Family medicine is a solution – but it is limited by the proportion that remain active and in primary care – which is fading by financial design as all sources fall to lower and lower proportions and retention in primary care continues to decline.
NP and PA in family practice have similar distribution – but this is lost when they leave FP positions. Yes, the NP leaders are not telling the truth. They lie like the US MD Deans lie about primary care contributions of their medical students which fail to enter primary care at higher and higher levels.
NP leaders claim high numbers and half in primary care, but only 45% train in family practice and fewer remain. Any decent studies show this. Advance for NP and PA surveys have shown this. And a new one does.
The study by the Oregon Center for Nursing examined state licensing renewal forms that nurse practitioners fill out every two years. The center’s analysis found that just 745 of the more than 3,000 known practicing nurse practitioners provided primary care services in 2018, the most recent year state data were available.
You can reach Elon Glucklich at [email protected].

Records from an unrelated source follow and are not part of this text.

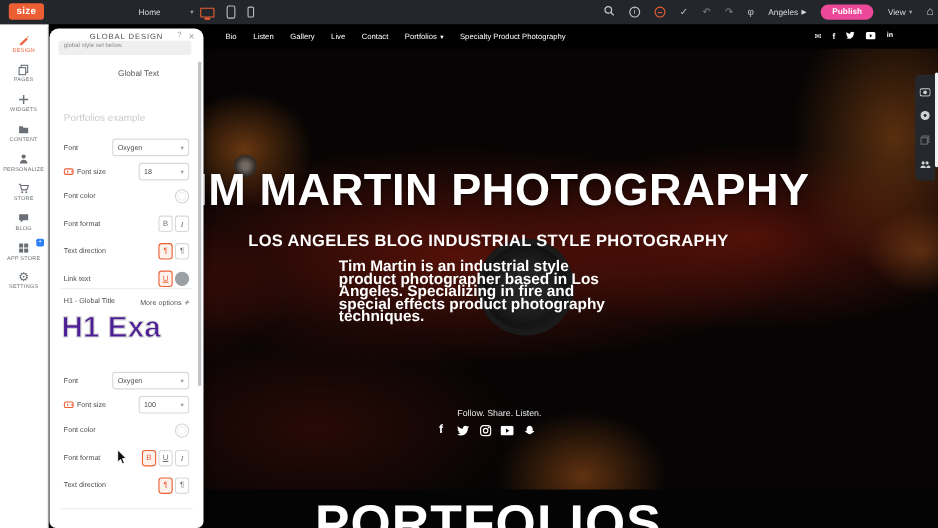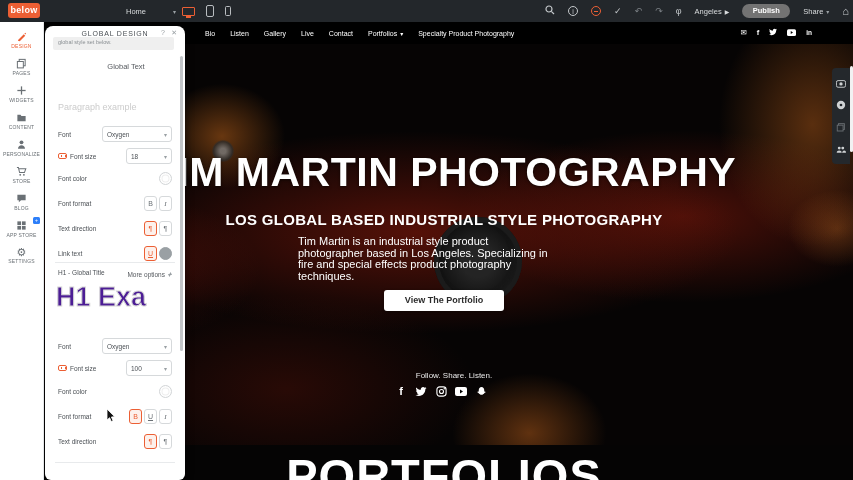--- a/index.html
+++ b/index.html
@@ -124,7 +124,7 @@
 <div class="stage">
 
   <header class="topbar">
-    <div class="logo">below</div>
+    <div class="logo">size</div>
     <div class="page-sel">
       <span>Home</span>
       <span class="caret">▾</span>

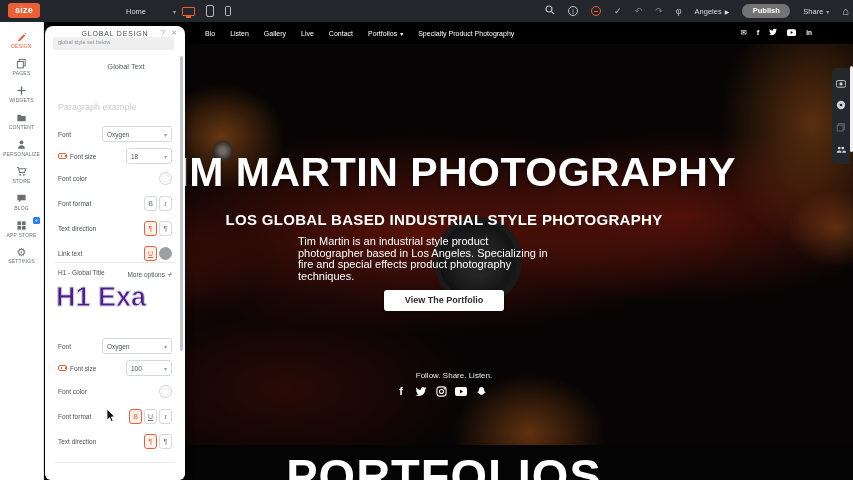--- a/index.html
+++ b/index.html
@@ -23,7 +23,7 @@
   .ic-comment{width:10px;height:10px;border:1.2px solid #EC5F34;border-radius:50%;position:relative;}
   .ic-comment::after{content:"";position:absolute;left:2px;top:4px;width:4px;height:1.2px;background:#EC5F34;}
   .preview-btn{display:flex;align-items:center;gap:3px;font-size:7.5px;color:#d9dcde;}
-  .publish-btn{width:48px;height:14px;background:#737373;border-radius:8px;color:#fff;font-size:7.5px;
+  .publish-btn{width:48px;height:14px;background:#ec4899;border-radius:8px;color:#fff;font-size:7.5px;
         font-weight:bold;text-align:center;line-height:14px;}
   .help-btn{display:flex;align-items:center;gap:3px;font-size:7.5px;color:#d9dcde;}
   .caret{font-size:6px;color:#9aa0a4;}

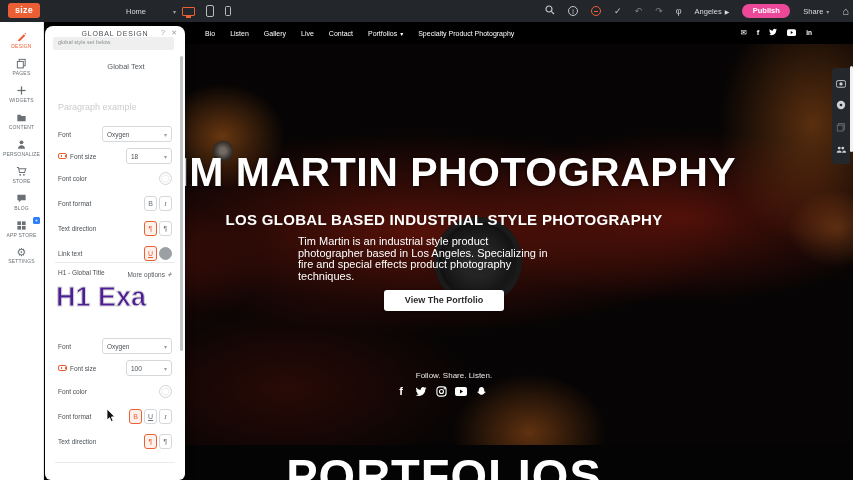--- a/index.html
+++ b/index.html
@@ -153,7 +153,7 @@
       </span>
       <span class="publish-btn">Publish</span>
       <span class="help-btn">
-        <span>Share</span>
+        <span>View</span>
         <span class="caret">▾</span>
       </span>
       <span class="tb-ic" style="font-size:11px;">⌂</span>

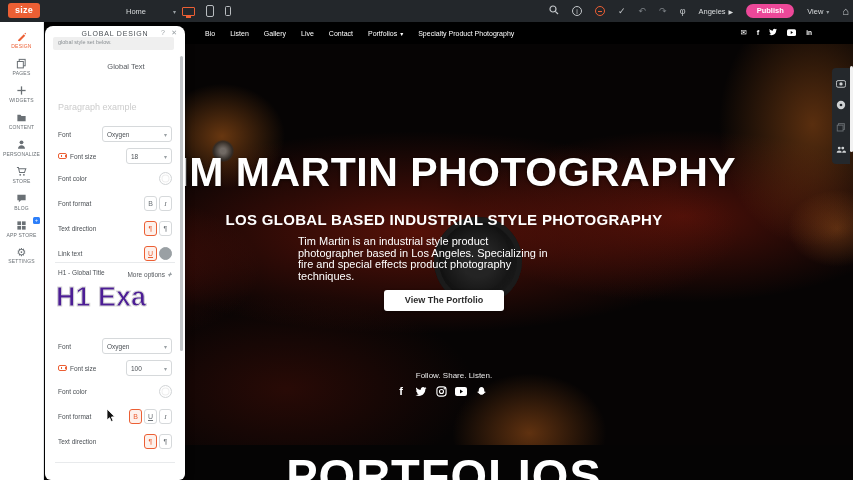--- a/index.html
+++ b/index.html
@@ -350,7 +350,7 @@
     </div>
 
     <div class="sec-heading" style="top:36px;padding-left:22px;">Global Text</div>
-    <div class="para-preview" style="top:76px;">Paragraph example</div>
+    <div class="para-preview" style="top:76px;">Portfolios example</div>
 
     <div class="row" style="top:100px;">
       <span class="row-label">Font</span>

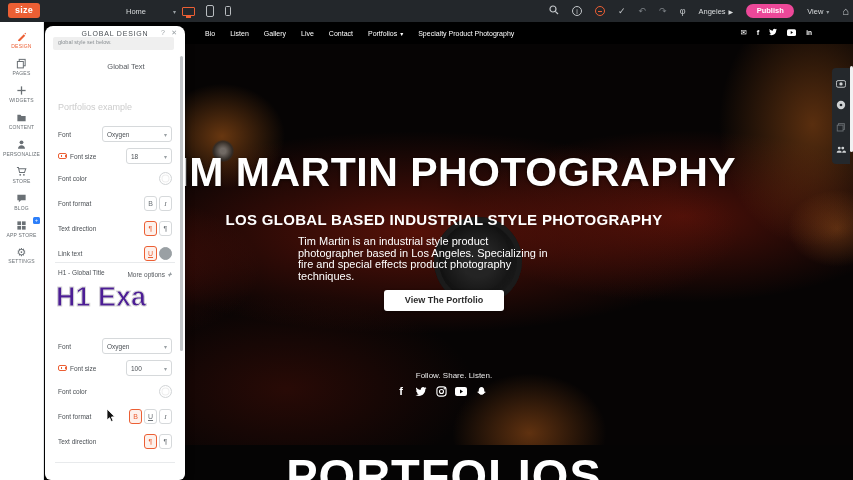--- a/index.html
+++ b/index.html
@@ -274,7 +274,7 @@
     </div>
 
     <div class="hero-title">TIM MARTIN PHOTOGRAPHY</div>
-    <div class="hero-sub">LOS GLOBAL BASED INDUSTRIAL STYLE PHOTOGRAPHY</div>
+    <div class="hero-sub">LOS ANGELES BLOG INDUSTRIAL STYLE PHOTOGRAPHY</div>
     <div class="hero-desc">Tim Martin is an industrial style product photographer based in Los Angeles. Specializing in fire and special effects product photography techniques.</div>
     <div class="hero-cta">View The Portfolio</div>
     <div class="hero-follow">Follow. Share. Listen.</div>

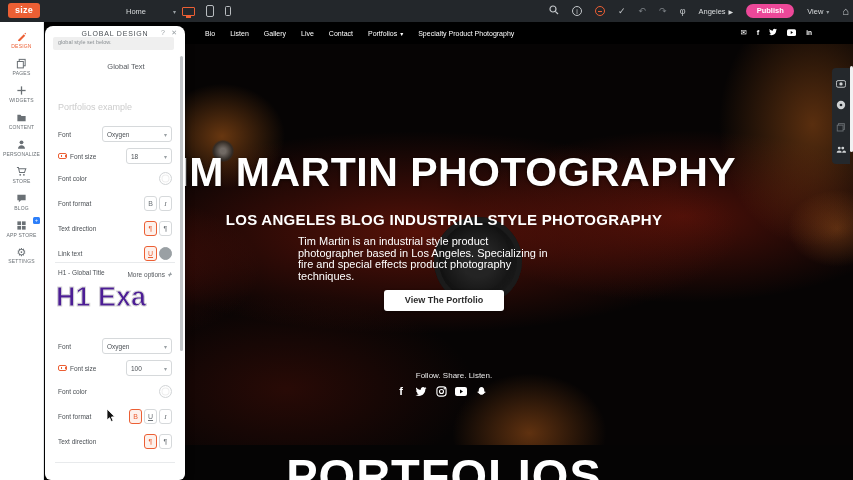--- a/index.html
+++ b/index.html
@@ -66,8 +66,8 @@
       font-size:41px;font-weight:bold;letter-spacing:.5px;line-height:1.1;text-shadow:0 1px 3px rgba(0,0,0,.6);}
   .hero-sub{position:absolute;left:0;top:189px;width:800px;text-align:center;color:#fff;
       font-size:15px;font-weight:bold;letter-spacing:.3px;}
-  .hero-desc{position:absolute;left:254px;top:214px;width:256px;color:#fff;font-size:11px;
-      font-weight:normal;line-height:11.5px;}
+  .hero-desc{position:absolute;left:264px;top:214px;width:256px;color:#fff;font-size:14px;
+      font-weight:bold;line-height:11.5px;}
   .hero-cta{position:absolute;left:340px;top:268px;width:120px;height:21px;background:#fff;border-radius:3px;
       color:#2c2c2c;font-size:9px;font-weight:bold;text-align:center;line-height:21px;box-shadow:0 1px 3px rgba(0,0,0,.4);}
   .hero-follow{position:absolute;left:12px;top:349px;width:796px;text-align:center;color:#e8e8e8;font-size:8px;}

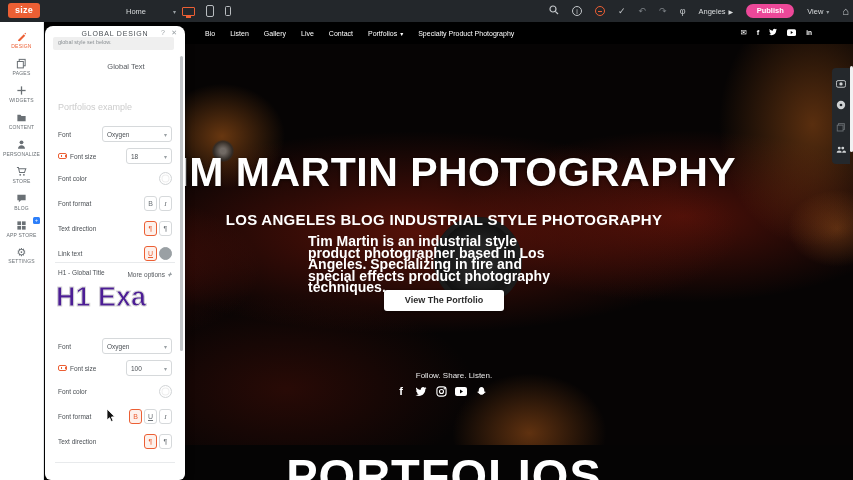--- a/index.html
+++ b/index.html
@@ -276,7 +276,6 @@
     <div class="hero-title">TIM MARTIN PHOTOGRAPHY</div>
     <div class="hero-sub">LOS ANGELES BLOG INDUSTRIAL STYLE PHOTOGRAPHY</div>
     <div class="hero-desc">Tim Martin is an industrial style product photographer based in Los Angeles. Specializing in fire and special effects product photography techniques.</div>
-    <div class="hero-cta">View The Portfolio</div>
     <div class="hero-follow">Follow. Share. Listen.</div>
 
     <div class="hero-social">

Note that the actual levels are much lower – at 15 to 20% of the graduates who could practice age 34 to 65. This is because HRSA studies have consistently shown RN and NP are only 60% active. This Oregon study selects out those who are active and licensed. Yes, the NP numbers in primary care are increasing – because of massive expansions. But the non-primary care is expanding at a much faster rate – and the primary care NPs are leaving.
NP PA DO and MD are a solution for primary care – if and only if the financial design is fixed.